There were rumors that she couldn't accept the fact that he was gone. Someone said she never moved his things from the living room. They were still there, years later, just the way he'd left them. Coffee—stale, half-gone. A book—lying open, face down on the arm of the chair, spread to the page he'd been reading. Slippers—ready to be shuffled into. The last moment of her Before—suspended in time. 

I had thought she was teetering on crazy, slipping into the insane, and during class I'd search her eyes for signs of vacancy. But now, looking back, I don't blame her a bit. I can't.

I used to call Al's phone again and again to hear her little voice on the answering machine telling me to leave a message after the beep. And then one night, as I lay curled in my bed, the robotic recording of the operator greeted me instead.

In that instant I hated my mother, who had disconnected Al's phone, for she had taken her away from me, my last shred of her. Never again would I hear Al's voice.

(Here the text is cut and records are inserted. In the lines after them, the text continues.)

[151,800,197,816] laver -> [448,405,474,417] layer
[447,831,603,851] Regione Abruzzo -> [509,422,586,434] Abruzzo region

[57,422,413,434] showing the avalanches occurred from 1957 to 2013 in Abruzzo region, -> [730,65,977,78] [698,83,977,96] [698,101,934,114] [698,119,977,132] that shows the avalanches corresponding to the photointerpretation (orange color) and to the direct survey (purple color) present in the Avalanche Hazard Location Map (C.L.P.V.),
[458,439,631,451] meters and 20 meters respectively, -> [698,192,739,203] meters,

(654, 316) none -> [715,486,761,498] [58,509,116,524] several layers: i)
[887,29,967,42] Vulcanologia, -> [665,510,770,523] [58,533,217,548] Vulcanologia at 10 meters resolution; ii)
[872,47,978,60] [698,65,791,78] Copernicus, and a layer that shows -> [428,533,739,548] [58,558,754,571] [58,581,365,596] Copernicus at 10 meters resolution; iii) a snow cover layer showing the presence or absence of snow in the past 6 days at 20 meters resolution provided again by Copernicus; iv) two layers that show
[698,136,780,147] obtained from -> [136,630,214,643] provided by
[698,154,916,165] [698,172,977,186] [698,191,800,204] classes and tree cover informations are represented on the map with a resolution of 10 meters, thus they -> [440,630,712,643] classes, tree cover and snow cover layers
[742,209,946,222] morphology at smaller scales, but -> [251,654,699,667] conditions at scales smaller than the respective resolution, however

If she hadn't disconnected it, I imagine I would still be calling her now, listening to the loop of mundane words just to hear the cadence in her voice. I'm certain of it in fact because as I wrote those words I searched my phone's contact list to find her number, hoping perhaps, just perhaps, I would call and there she'd be: back on the other end. The recording, I mean.

But her number is not in my contact list any longer. It hurt too much to scroll past it whenever I was searching for someone else. Eliminating moments of potential heartache has become vital, for subjecting myself to that day-after-day would surely devastate me eventually.

--


I remember the first time it rained after we buried her body. It was dark outside and smelled of dirt and ocean. A clear sign there's a storm in the air. When the downpour began, I panicked.

She was going to get all wet.

I was laying here under my quilt, dry and safe, and she was out there getting soaked by all that rain, cold, wet, shivering. As soon as I had the thought, I realized how ridiculous it was and clicked on the TV to distract myself from it all, worrying I was teetering too closely to sanity's boundary.

Dad saw it in himself too, I think.

"I got a light," he told me one day.

"Oh?" I asked. "For where?"

"The cemetery."

I cocked my head.

"Why?" I asked gently. He looked sheepish as though the thought had never occurred to him.

"I go at night a lot. To sit with her. It's always so dark. Some of the other graves had them. She needed one too. I don't want her laying there in the dark. It's scary."

At some point, I suppose, this will happen to all of us. We'll love someone so much that it will be impossible to stay completely in this world if it means we'll be here without them.